— What the exercise asks —
Report each line of the data that contains the string "XPath".

— Dataset records —
※

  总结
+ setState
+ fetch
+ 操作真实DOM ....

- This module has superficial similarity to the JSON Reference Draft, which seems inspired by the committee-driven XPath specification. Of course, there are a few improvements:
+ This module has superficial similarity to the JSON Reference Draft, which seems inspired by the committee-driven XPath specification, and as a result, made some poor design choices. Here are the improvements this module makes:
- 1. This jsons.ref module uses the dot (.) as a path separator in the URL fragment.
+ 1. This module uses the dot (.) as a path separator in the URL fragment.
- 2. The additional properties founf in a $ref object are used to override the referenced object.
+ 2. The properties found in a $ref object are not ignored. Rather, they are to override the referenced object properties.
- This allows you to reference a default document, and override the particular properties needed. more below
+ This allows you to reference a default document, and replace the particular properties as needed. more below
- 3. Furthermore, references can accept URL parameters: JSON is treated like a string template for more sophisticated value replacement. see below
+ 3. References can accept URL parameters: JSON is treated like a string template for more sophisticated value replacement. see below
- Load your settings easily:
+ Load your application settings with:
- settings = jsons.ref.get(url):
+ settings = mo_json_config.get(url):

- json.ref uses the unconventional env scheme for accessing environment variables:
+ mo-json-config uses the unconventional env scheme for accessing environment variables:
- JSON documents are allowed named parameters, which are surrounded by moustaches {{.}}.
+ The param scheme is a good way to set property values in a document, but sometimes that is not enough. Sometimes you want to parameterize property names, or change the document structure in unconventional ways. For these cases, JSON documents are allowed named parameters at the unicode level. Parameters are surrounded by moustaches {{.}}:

※

— Solution to this exercise —
- This module has superficial similarity to the JSON Reference Draft, which seems inspired by the committee-driven XPath specification. Of course, there are a few improvements:
+ This module has superficial similarity to the JSON Reference Draft, which seems inspired by the committee-driven XPath specification, and as a result, made some poor design choices. Here are the improvements this module makes:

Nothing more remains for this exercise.